Data items:
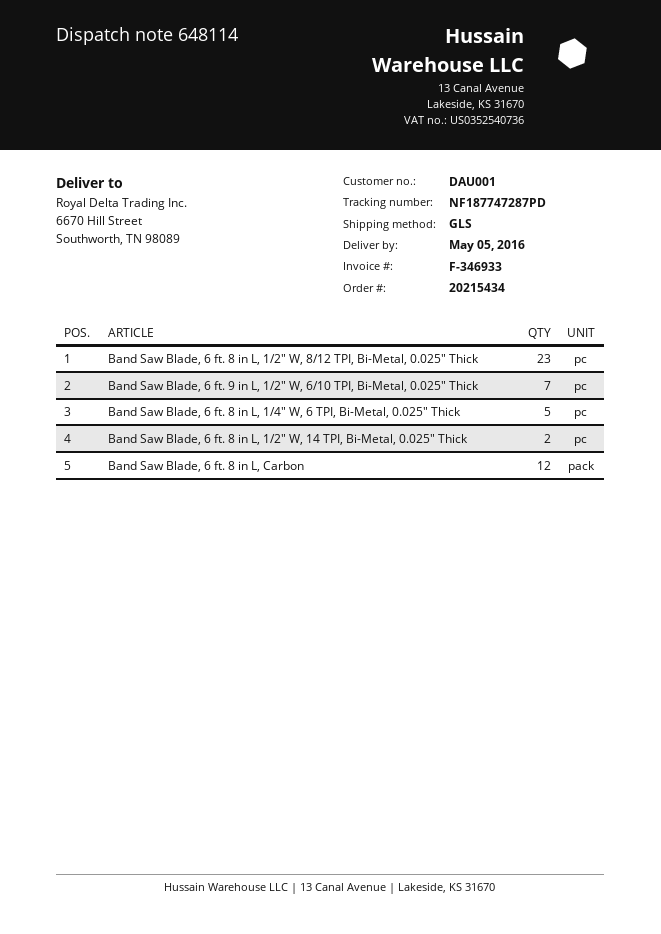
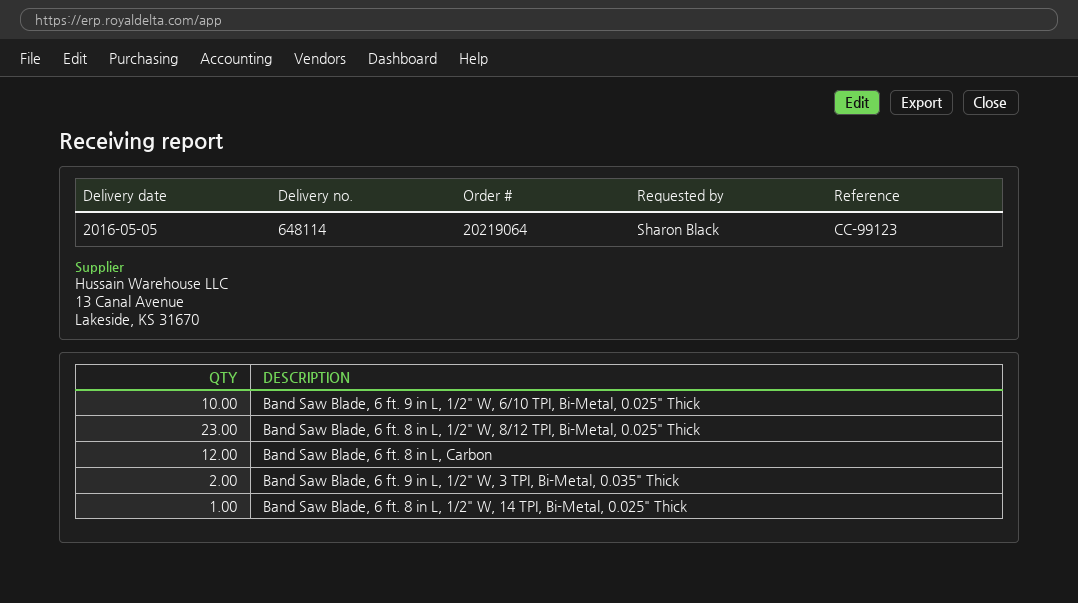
order number: 20215434 -> 20219064
Band Saw Blade, 6 ft. 9 in L, 1/2" W, 6/10 TPI, Bi-Metal, 0.025" Thick: 7 -> 10
Band Saw Blade, 6 ft. 8 in L, 1/4" W, 6 TPI, Bi-Metal, 0.025" Thick: 5 -> none
Band Saw Blade, 6 ft. 8 in L, 1/2" W, 14 TPI, Bi-Metal, 0.025" Thick: 2 -> 1
Band Saw Blade, 6 ft. 9 in L, 1/2" W, 3 TPI, Bi-Metal, 0.035" Thick: none -> 2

Task objective – All of the records above are to be copied exactly, minus the pictures.

Result –
order number: 20215434 -> 20219064
Band Saw Blade, 6 ft. 9 in L, 1/2" W, 6/10 TPI, Bi-Metal, 0.025" Thick: 7 -> 10
Band Saw Blade, 6 ft. 8 in L, 1/4" W, 6 TPI, Bi-Metal, 0.025" Thick: 5 -> none
Band Saw Blade, 6 ft. 8 in L, 1/2" W, 14 TPI, Bi-Metal, 0.025" Thick: 2 -> 1
Band Saw Blade, 6 ft. 9 in L, 1/2" W, 3 TPI, Bi-Metal, 0.035" Thick: none -> 2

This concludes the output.